This is the updated version of our annotated image dataset extracted from the travelogues corpus, which was analized in context of the Ottoman Nature in Travelogues (ONiT) project). In total, we extracted 22,299 images from a corpus of about 15,000 travelogues. Many of them were previously unknown to research, albeit this not only included mimetic representations relevant to the project, but also printer’s marks and paratextual additions as well as artifacts from the digitization process that the Illustration Detector used for the automatic extraction of the images detected as images.
We included multi-label annotations in ICONCLASS of all nature representations identified in the images, comprising animals, plants, landscapes, and maps. In total, we annotated 5,713 representations of plants or vegetation (26% of all extracted images), 4,252 landscapes (20% of all extracted images), 3,517 animals (16% of all extracted images), and 1,084 maps (5% of all extracted images). As the animal class contained notably heterogeneous features, we created more detailed annotations within it. This resulted in 21,793 annotations of flora, fauna, landscapes, maps, and individual animal classes (in total 68 annotated classes).

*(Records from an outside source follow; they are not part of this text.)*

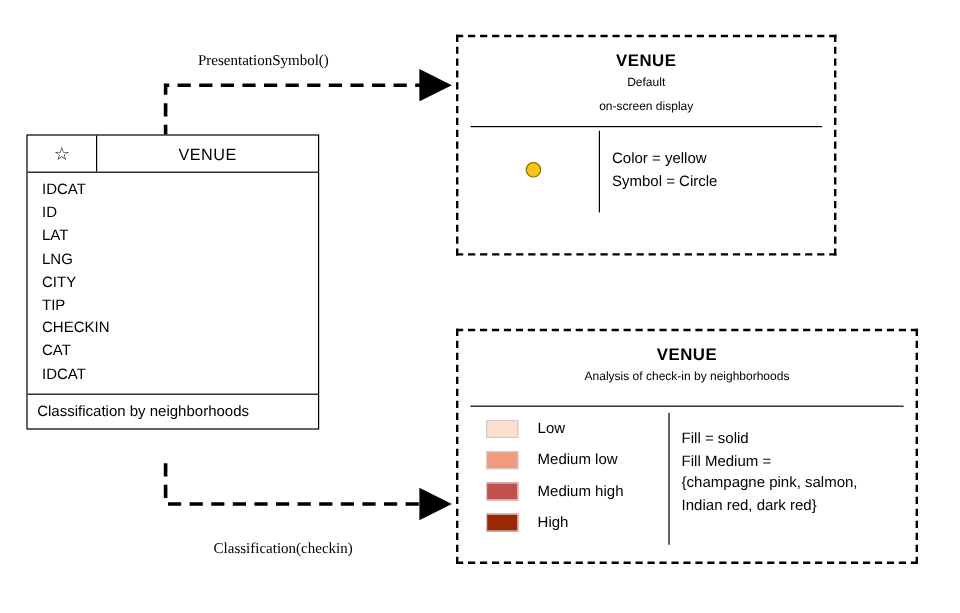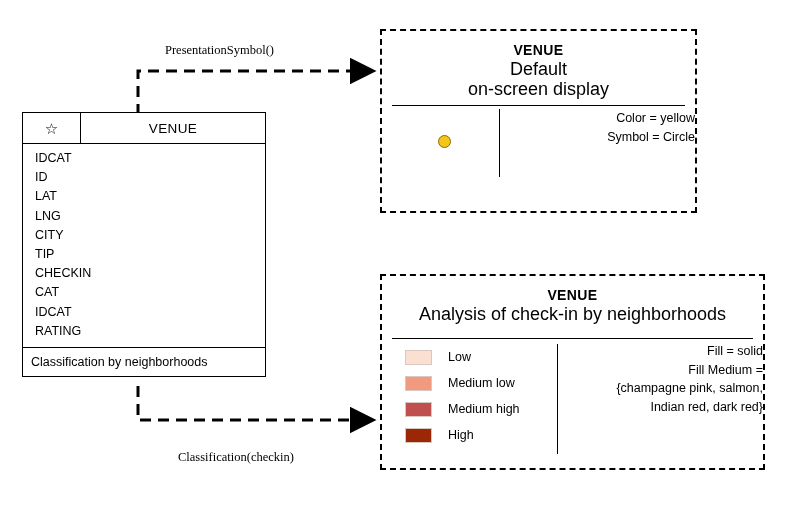"Default" .pres-subtitle { font-size: 18px -> 10px }
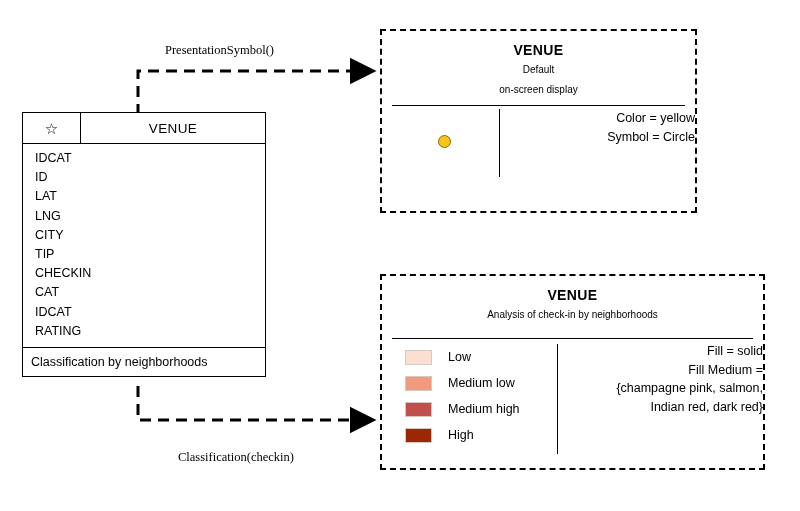"Color = yellow" .pres-right { padding-top: 2px -> 16px; text-align: right -> none }
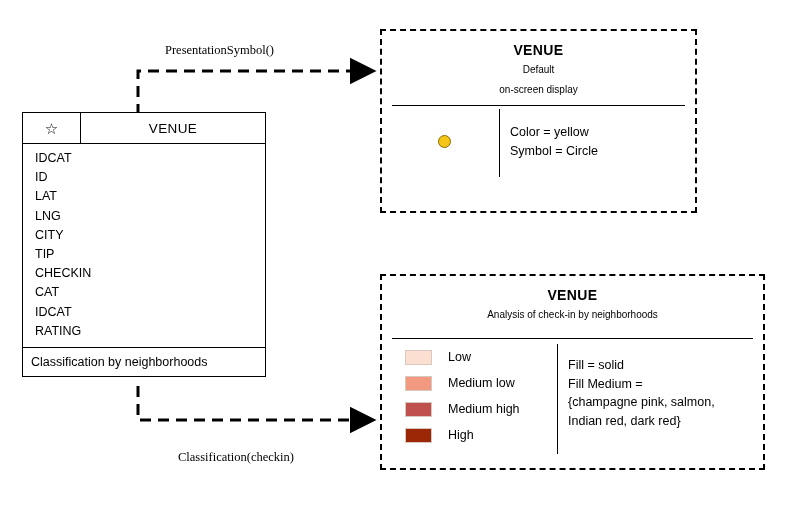"RATING" div.attr { html: <div>RATING</div> -> none }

Please note: A collection of direct links leading to the extracted images at the Austrian National Library (ÖNB) IIIF repository are provided in the CSV/Excel files. The links were created during the first project year based on the IIIF link used for downloading the scanned book pages and the coordinates of the identified image-crops provided by the Illustration Detector. Since then, some of the books that we harvested were updated by the ÖNB (respectively Google books). This led to changes in the sequence of scanned pages in ÖNB's IIIF repository. Thus, in some cases, the direct links to the original image source do not point to the identified image anymore. Be aware that not all provided IIIF links lead to the correct page or image-crop. To make the entire set of extracted images available, we will provide a dump for download shortly.
This repository contains:
- A CSV/Xcel file listing all images that we have extracted and, where identified, the annotations of nature classes present on the image (ONiT_extracted-images_singleEditions_wAnnotations_2025-01-28);
- A CSV/Xcel file listing all images with nature representations from the corpus with the ICONCLASS notations (ONiT_D16-L19_multi-label_detailed_2025-01-28).
This dataset was published in context of the paper submitted to the DSH special issue for the DH 2023 conference proceedings (currently under review).